Lillian abordó así el tema:
—Es necesario que abramos camino hasta el arroyo Riske —dijo sin más preámbulos, mientras desayunábamos.
—No creas que no lo he pensado. Tendré que invertir cuatro días en el viaje, entre ida y vuelta, si lo hago con raquetas…
—¡Raquetas! —exclamó ella—. ¿De qué me serviría una senda de raquetas si tú te rompías una pierna o Veasy cogía una pulmonía? Eric, hay que hacerlo con los caballos y el trineo. —Y en vista de que yo no respondía, añadió—: Nos llevaremos lo necesario para acampar y cargaremos heno para los caballos en el trineo.
—¿Nos? —Negué con la cabeza—. Tanto si se hace el viaje con raquetas como con el trineo, será mejor que vaya solo.
—Veasy y yo también iremos —dijo ella con voz firme—. ¿Te figuras que me quedaría aquí, sin saber si has conseguido llegar o no? ¡Pues claro que iremos todos!
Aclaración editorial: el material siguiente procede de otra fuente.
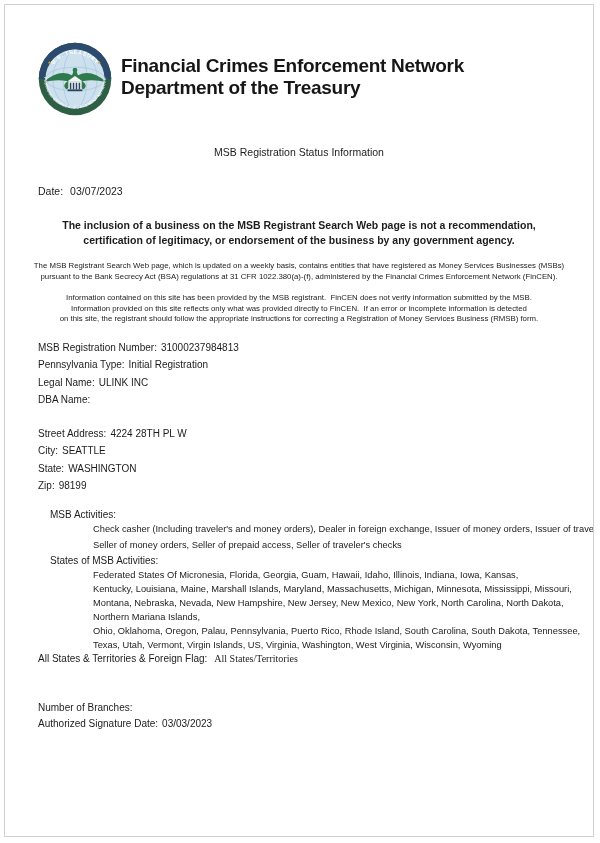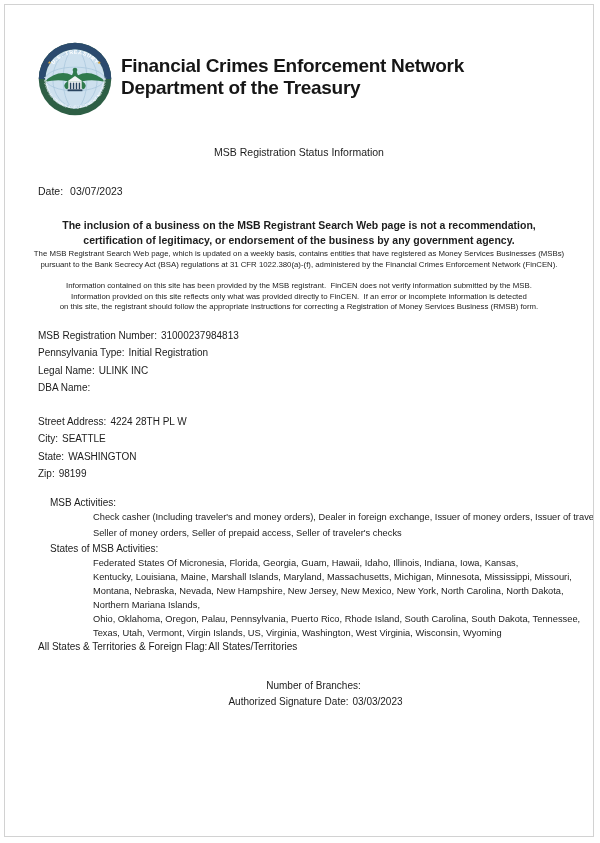"The MSB Registrant Search Web" .para1 { margin-top: 1px -> 13px }
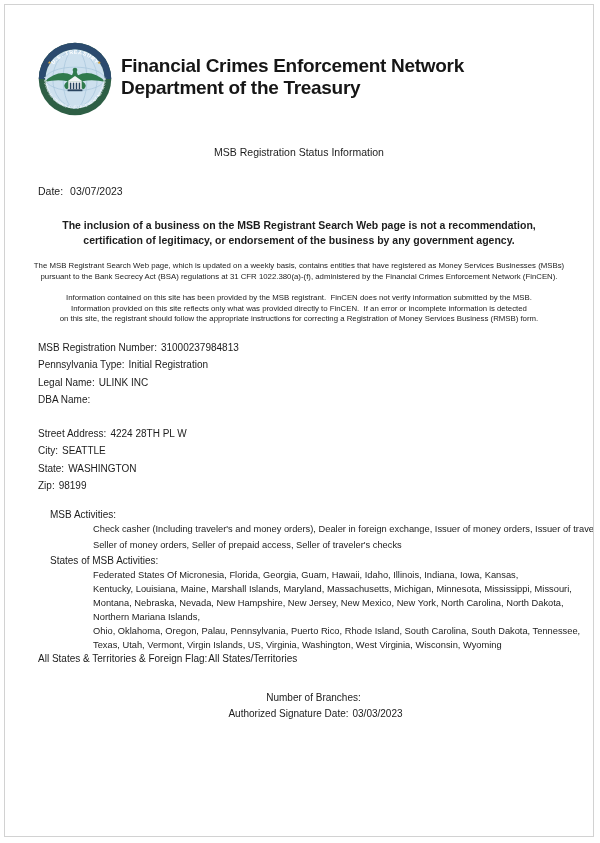"All States/Territories" .allstates .val { font-family: none -> Liberation Serif, serif; margin-left: 1px -> 7px }
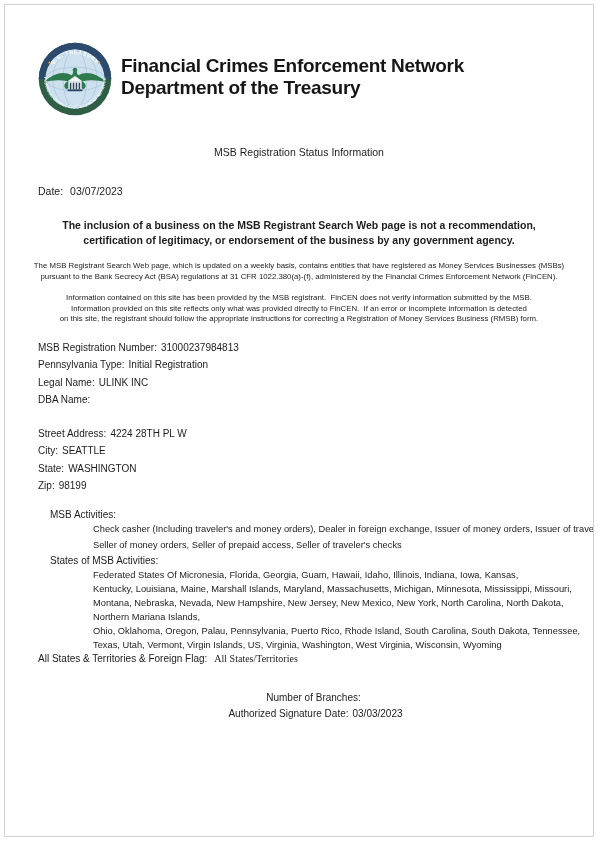"Number of Branches:" .footer-group { margin-top: 24px -> 34px; text-align: center -> none }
No será la primera vez que dormimos al raso ni tampoco la última.
—¿Con más de un metro y medio de nieve y a treinta o cuarenta bajo cero?
—Sí, con metro y medio de nieve y a cincuenta bajo cero si es preciso.
Su voz tenía una dureza insólita y su rostro reflejaba férrea obstinación, mientras me miraba sin pestañear. Era ésta una faceta de su carácter que nunca me había mostrado. Por regla general, empleaba medios más diplomáticos y persuasivos. Comprendí que en este caso mis deseos nada podrían contra aquella voluntad de granito.
—De acuerdo —suspiré—. Iremos todos.
Estando la senda limpia de nieve, invertíamos de ocho a diez horas en el viaje hasta el arroyo Riske, con los caballos y el carro. Con unos veinte centímetros de nieve, yendo en el trineo, tardábamos menos aún. Pero con semejante espesor de nieve, era problemático incluso que pudiéramos llegar. Pero si dejábamos que los caballos anduvieran a su paso y acampábamos cuando ya no pudieran arrastrarnos más, quizá lo consiguiéramos. Había riesgo, desde luego, pero después de dos meses de incomunicación, nos pareció que valía la pena correr el riesgo. Y lo corrimos.